THU 19 - IDENTIFYING UNSATISFIED BASIC NEEDS IN WORLD VISIONS NUEVA FRONTERA OPERATING CENTRE BY GIS
10:45 - 11:30 in Giraffe 205
Speakers: Claudia Caceres, Information System Specialist, World Vision in Honduras
This study consists of identifying households with Unsatisfied Basic Needs (UBN) in World Vision's Nueva Frontera Operative Center (OC) located in western Honduras, one of the poorest regions of the country. This Operative Center covers two municipalities of two departments, Nueva Frontera in Santa Barbara and Florida in Copan. The WV DME team and the Nueva Frontera OC team, collected the data for this study using an ODK mobile data collection solution, Lot Quality Assurance Sampling (LQAS) methodology was used for determining the households under study and then Geographic Information Systems (GIS) was used to perform spatial analysis. It was important to identify the OC's most vulnerable children in the aim to target better assistance in the area.
This study is based on the UBN methodology as suggested by CEPAL (Feres and Mancero 2001) which includes access to a househould with minimal standard conditions, access to basic services, access to basic education, economical capacity to achieve minimal consumption but it also suggests the incorporation of other variables. From the analysis of the data, an UBN Index was calculated first by dimension. The addition of the dimensions under study resulted in a total UBN Index for Nueva Frontera OC and finally mapped from the interpolation of each dimension.

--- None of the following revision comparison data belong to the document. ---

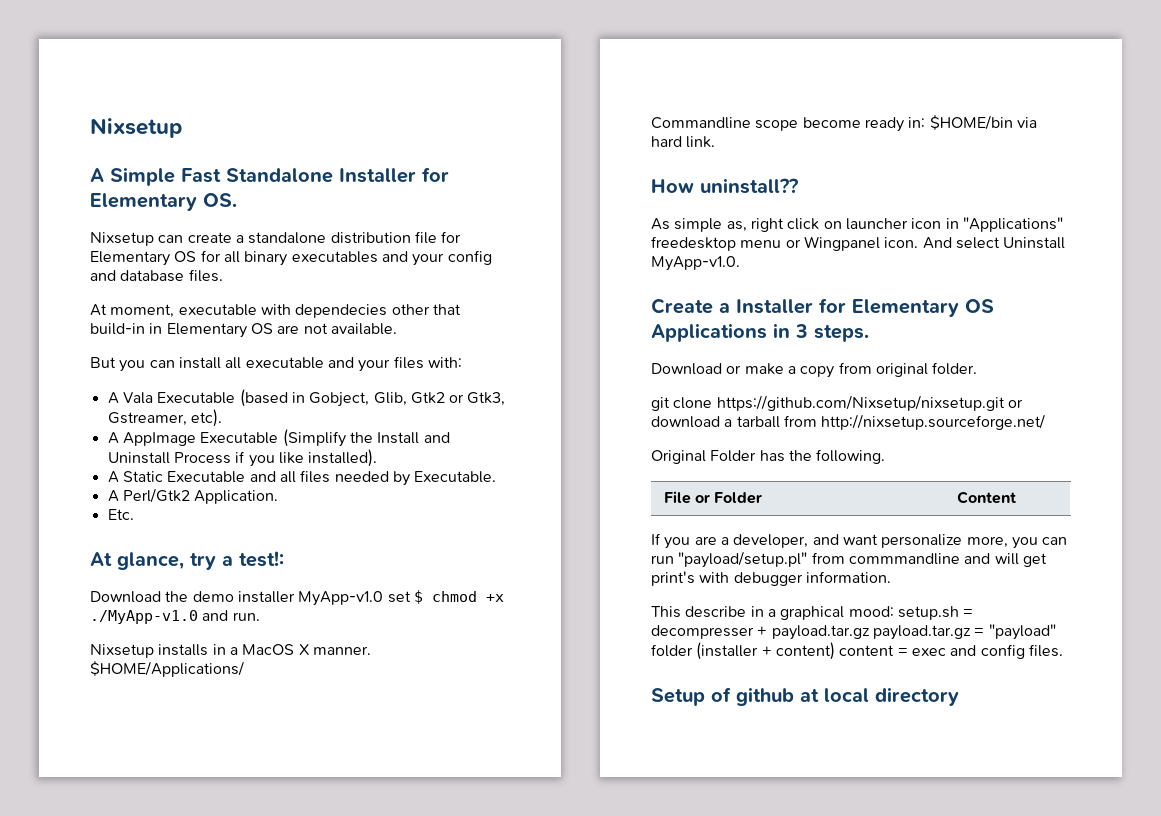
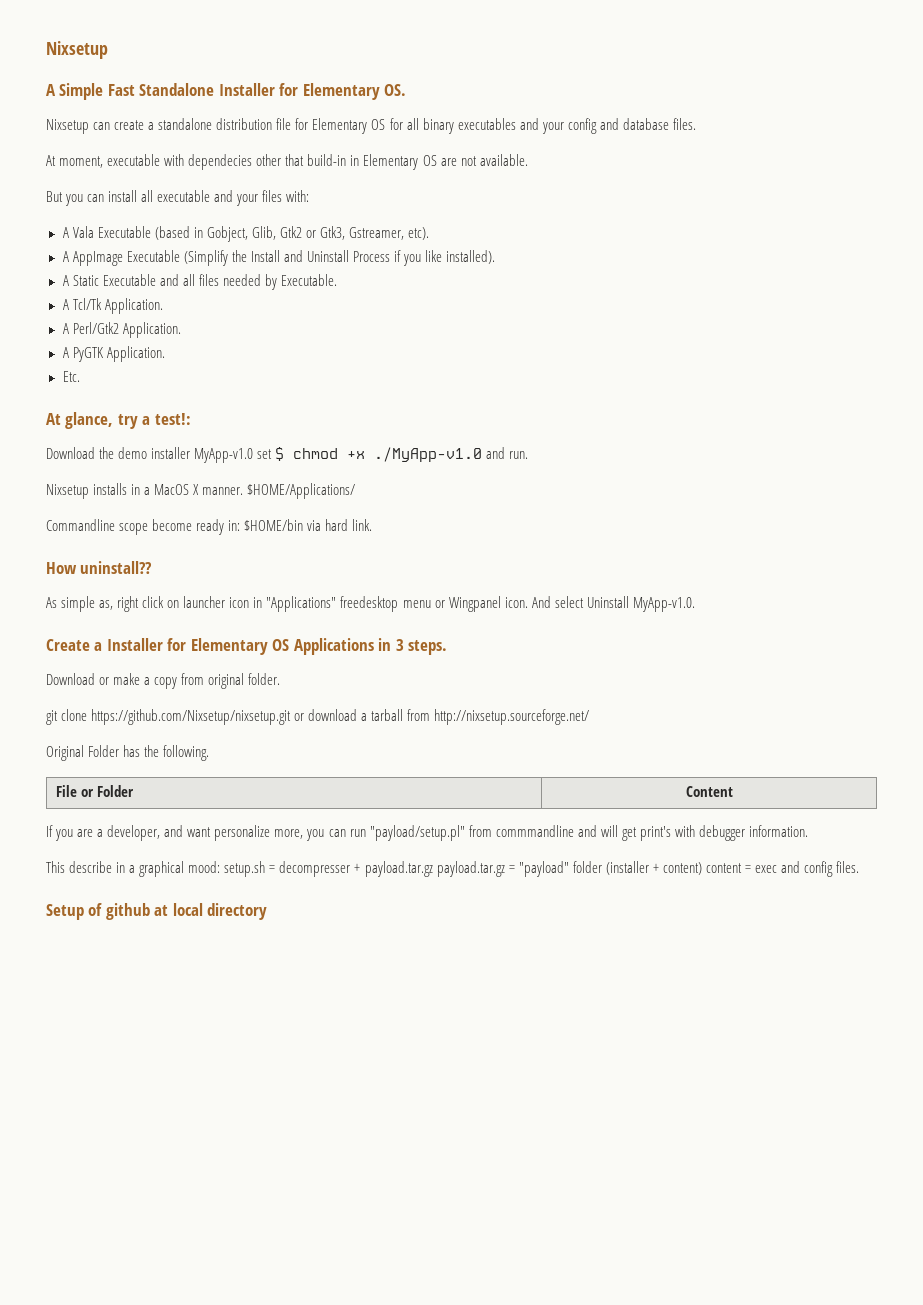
+ A Tcl/Tk Application.
+ A PyGTK Application.

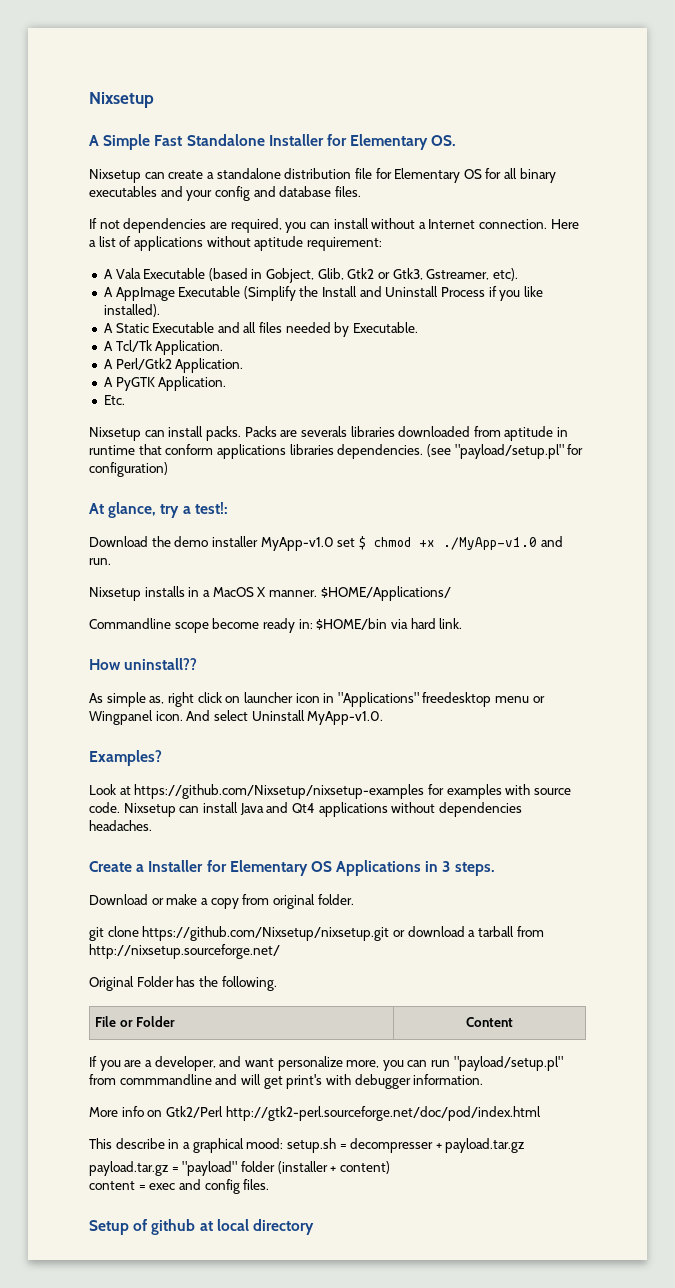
- At moment, executable with dependecies other that build-in in Elementary OS are not available.
- But you can install all executable and your files with:
+ If not dependencies are required, you can install without a Internet connection. Here a list of applications without aptitude requirement:
+ Nixsetup can install packs. Packs are severals libraries downloaded from aptitude in runtime that conform applications libraries dependencies. (see "payload/setup.pl" for configuration)
+ Examples?
+ Look at https://github.com/Nixsetup/nixsetup-examples for examples with source code. Nixsetup can install Java and Qt4 applications without dependencies headaches.
+ More info on Gtk2/Perl http://gtk2-perl.sourceforge.net/doc/pod/index.html
- This describe in a graphical mood: setup.sh = decompresser + payload.tar.gz payload.tar.gz = "payload" folder (installer + content) content = exec and config files.
+ This describe in a graphical mood: setup.sh = decompresser + payload.tar.gz
+ payload.tar.gz = "payload" folder (installer + content)
+ content = exec and config files.

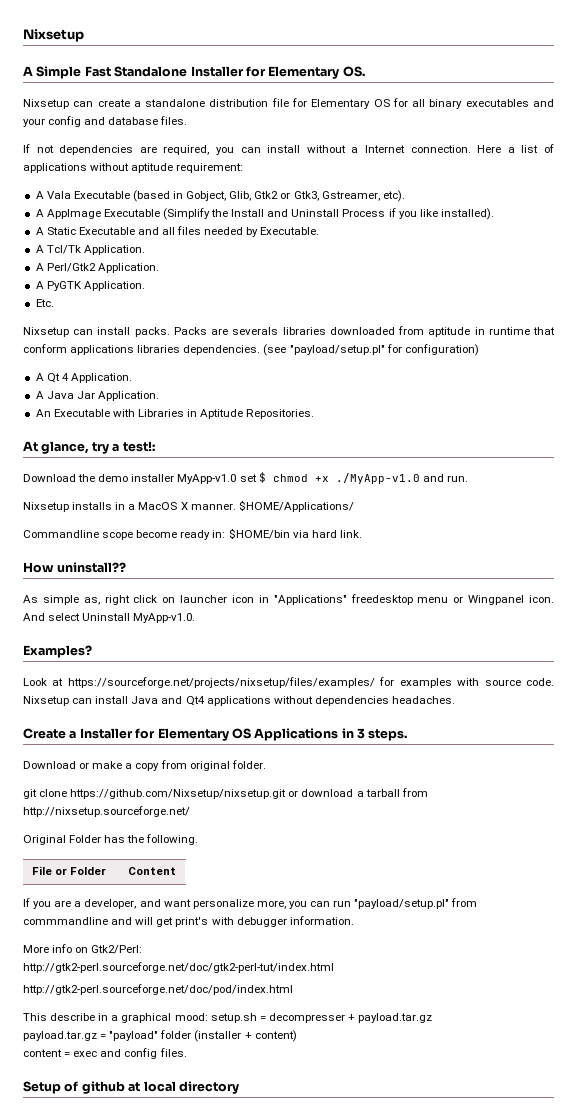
+ A Qt 4 Application.
+ A Java Jar Application.
+ An Executable with Libraries in Aptitude Repositories.
- Look at https://github.com/Nixsetup/nixsetup-examples for examples with source code.
+ Look at https://sourceforge.net/projects/nixsetup/files/examples/ for examples with source code.
- More info on Gtk2/Perl http://gtk2-perl.sourceforge.net/doc/pod/index.html
+ More info on Gtk2/Perl:
+ http://gtk2-perl.sourceforge.net/doc/gtk2-perl-tut/index.html
+ http://gtk2-perl.sourceforge.net/doc/pod/index.html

THU 19 - MULTI-STAKEHOLDER COLLABORATIVE FRAMEWORK IN SIERRA LEONE
12:15 – 13:00in Giraffe 206
Speakers: Magnus Mordu Conteh, World Vision
In the wake of the Ebola epidemic, it is clear that the fragility of the Sierra Leone health system rendered the effect of the outbreak much more potent than it otherwise might have been. In addition, the lack of interoperable digital systems to capture, share and disseminate data and information amid the Ebola response efforts resulted in fragmented, duplicative efforts amongst both national and international responders.

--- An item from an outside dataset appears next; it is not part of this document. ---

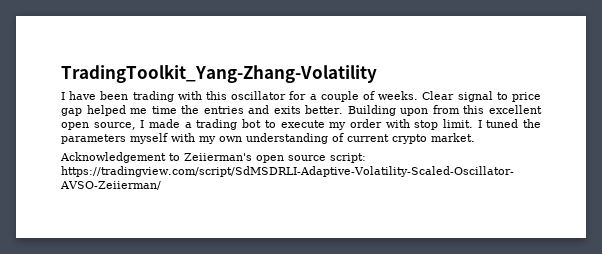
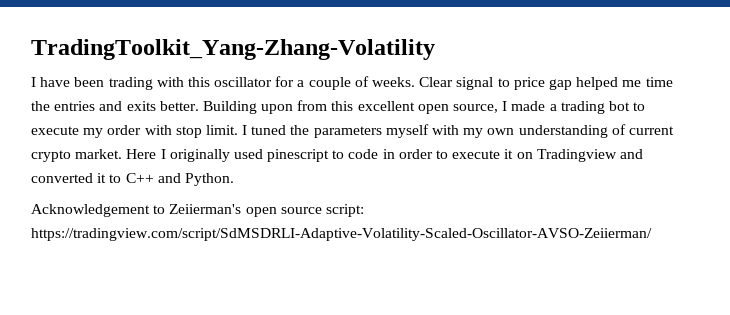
+ Here I originally used pinescript to code in order to execute it on Tradingview and converted it to C++ and Python.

In recent international fora such as the USAID/WAHO Data Harmonization Conference and the (Re)Building Health Systems meeting at Wilton Park, it was agreed that reducing fragmentation of efforts and improving systems interoperability in the Ebola recovery and rebuilding phase will be critical to ensuring that Sierra Leone will be able to weather any future health challenges or nascent epidemics swiftly and efficiently.

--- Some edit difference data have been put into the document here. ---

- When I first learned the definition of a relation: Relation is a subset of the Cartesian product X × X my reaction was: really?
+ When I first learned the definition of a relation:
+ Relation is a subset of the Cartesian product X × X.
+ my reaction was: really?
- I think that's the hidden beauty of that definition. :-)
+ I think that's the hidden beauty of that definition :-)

To address these issues, a Multi-Stakeholder Collaborative approach led by the Sierra Leone Government is being formulated to bring together a committed collaborative of partners at national, regional and international level. This effort will strive to maximize shared and individual strengths toward common goals, and leverage existing financial and technical commitments. Furthermore, the approach will facilitate a process by which strategies and implementation plans for community health and related digital systems will be integrated as appropriate and will inform each other's development, leading to harmonized, interoperable health and digital systems strengthening.